TASK TO COMPLETE:
Skip pictures in the listing below; copy exactly the lines from the one with "row order: SN ascending -> SN descending" through the one with "Avg | SHS Share%: 30.39 -> 33.43", inclusive.

PROVIDED DATA:
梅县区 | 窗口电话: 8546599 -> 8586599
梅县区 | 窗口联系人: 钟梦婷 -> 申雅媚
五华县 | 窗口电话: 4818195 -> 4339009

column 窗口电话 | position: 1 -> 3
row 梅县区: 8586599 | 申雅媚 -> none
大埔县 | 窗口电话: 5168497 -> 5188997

--

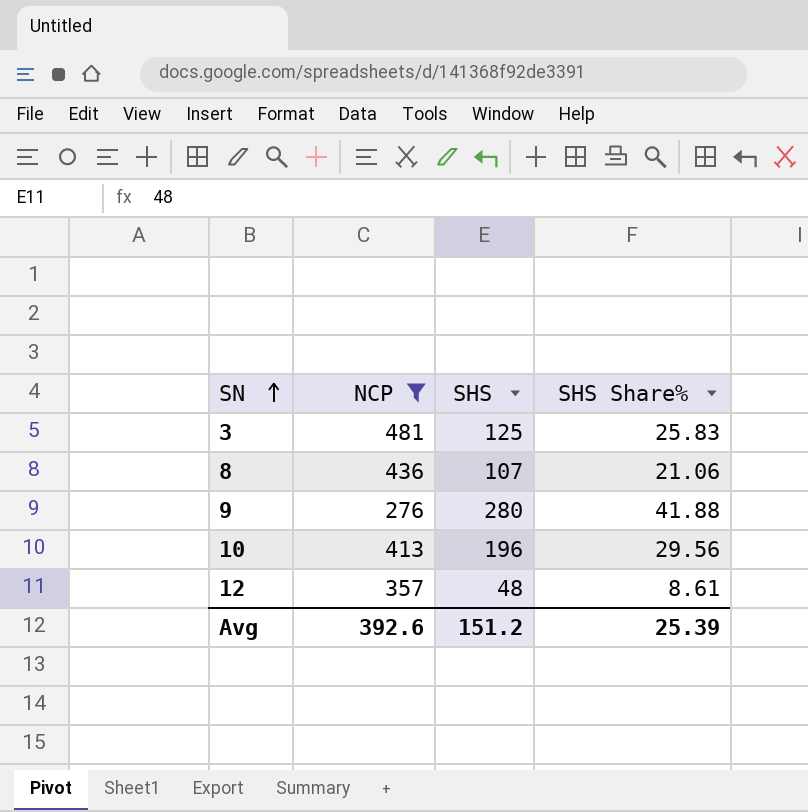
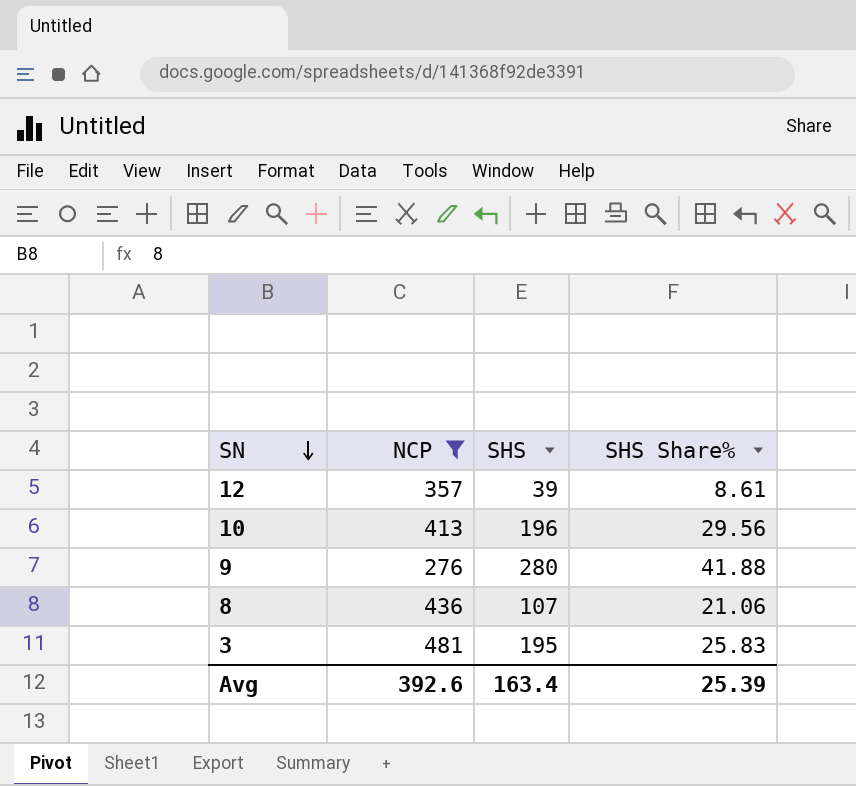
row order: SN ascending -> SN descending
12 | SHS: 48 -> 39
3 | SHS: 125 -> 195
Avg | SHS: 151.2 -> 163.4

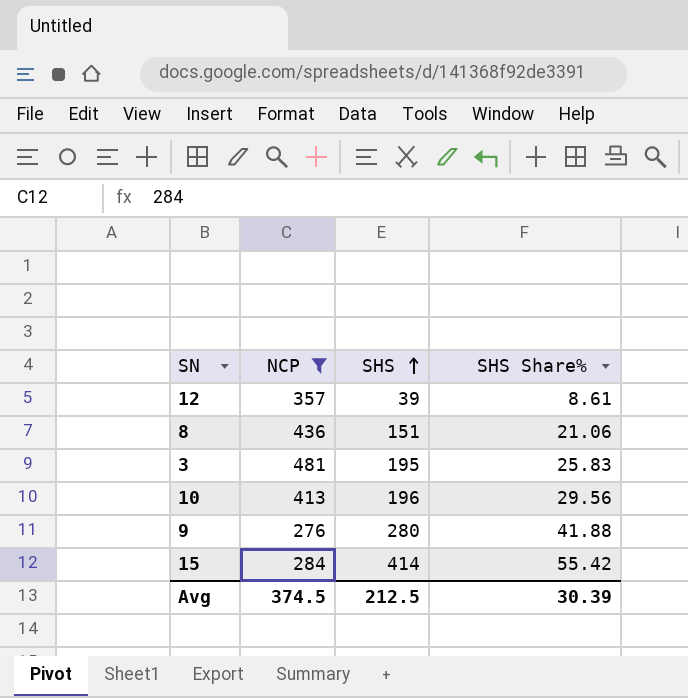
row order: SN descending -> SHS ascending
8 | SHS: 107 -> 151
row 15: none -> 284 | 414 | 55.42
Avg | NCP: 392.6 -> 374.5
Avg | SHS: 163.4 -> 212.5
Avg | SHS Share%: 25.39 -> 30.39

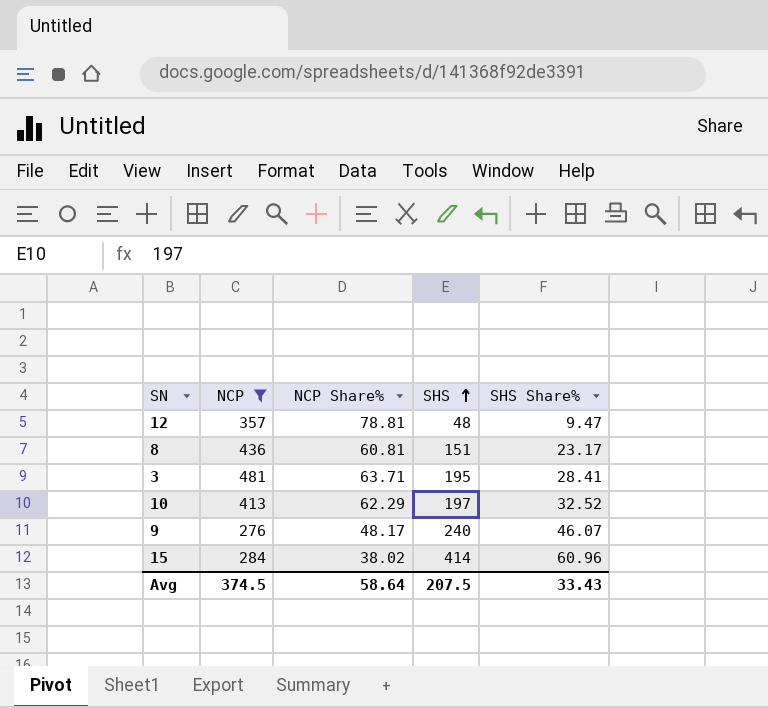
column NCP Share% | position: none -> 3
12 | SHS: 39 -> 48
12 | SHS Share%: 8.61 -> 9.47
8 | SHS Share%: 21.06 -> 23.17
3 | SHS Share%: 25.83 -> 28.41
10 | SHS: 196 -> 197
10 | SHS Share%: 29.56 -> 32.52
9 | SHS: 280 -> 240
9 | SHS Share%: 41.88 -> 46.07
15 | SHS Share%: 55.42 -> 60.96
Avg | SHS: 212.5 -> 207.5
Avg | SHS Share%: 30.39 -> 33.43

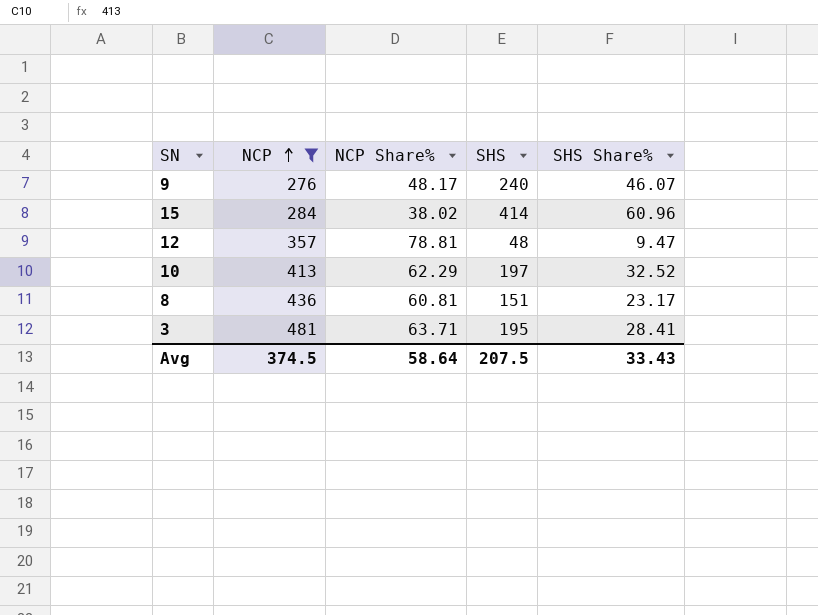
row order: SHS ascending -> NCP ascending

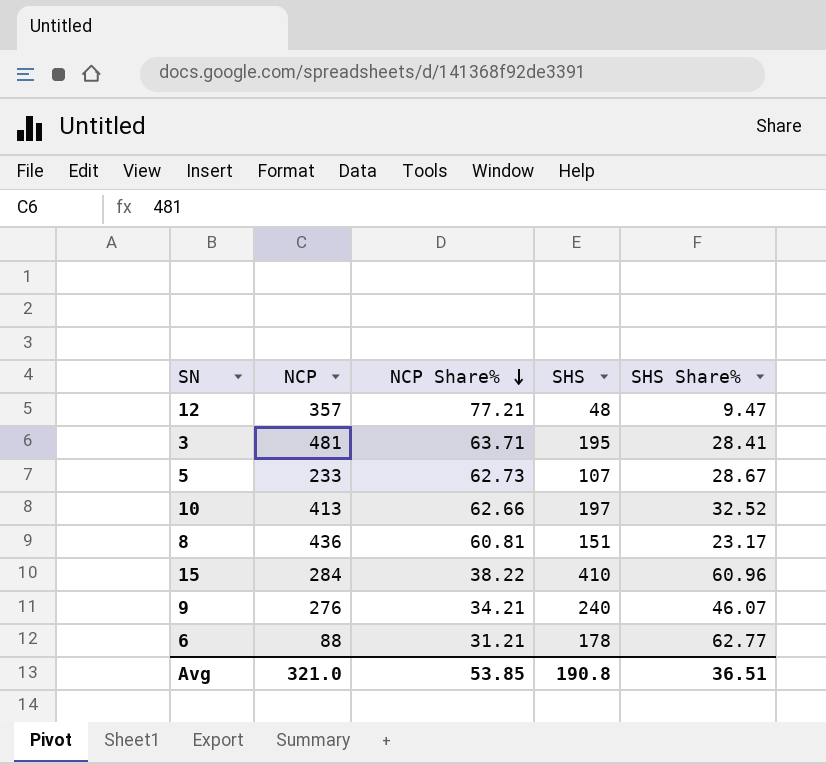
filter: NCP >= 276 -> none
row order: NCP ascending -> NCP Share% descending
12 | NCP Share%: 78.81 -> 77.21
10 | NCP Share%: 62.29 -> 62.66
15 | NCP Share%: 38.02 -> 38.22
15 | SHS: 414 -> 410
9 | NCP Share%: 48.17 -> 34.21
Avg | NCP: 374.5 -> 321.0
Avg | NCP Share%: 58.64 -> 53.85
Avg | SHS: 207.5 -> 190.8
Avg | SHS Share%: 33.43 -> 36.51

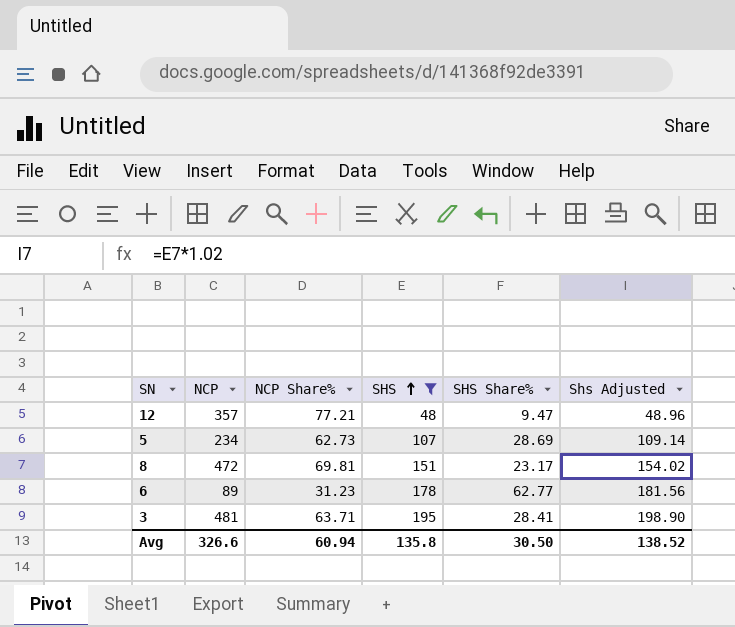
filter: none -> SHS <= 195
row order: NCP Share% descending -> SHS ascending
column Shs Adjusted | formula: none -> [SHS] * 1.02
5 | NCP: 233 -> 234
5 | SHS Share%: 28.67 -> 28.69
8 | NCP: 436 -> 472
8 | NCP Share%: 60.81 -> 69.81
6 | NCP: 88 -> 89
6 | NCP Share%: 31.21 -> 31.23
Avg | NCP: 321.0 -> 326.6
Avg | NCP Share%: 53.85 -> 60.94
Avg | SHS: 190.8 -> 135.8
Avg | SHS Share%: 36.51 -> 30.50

RESPONSE AREA:
row order: SN ascending -> SN descending
12 | SHS: 48 -> 39
3 | SHS: 125 -> 195
Avg | SHS: 151.2 -> 163.4

row order: SN descending -> SHS ascending
8 | SHS: 107 -> 151
row 15: none -> 284 | 414 | 55.42
Avg | NCP: 392.6 -> 374.5
Avg | SHS: 163.4 -> 212.5
Avg | SHS Share%: 25.39 -> 30.39

column NCP Share% | position: none -> 3
12 | SHS: 39 -> 48
12 | SHS Share%: 8.61 -> 9.47
8 | SHS Share%: 21.06 -> 23.17
3 | SHS Share%: 25.83 -> 28.41
10 | SHS: 196 -> 197
10 | SHS Share%: 29.56 -> 32.52
9 | SHS: 280 -> 240
9 | SHS Share%: 41.88 -> 46.07
15 | SHS Share%: 55.42 -> 60.96
Avg | SHS: 212.5 -> 207.5
Avg | SHS Share%: 30.39 -> 33.43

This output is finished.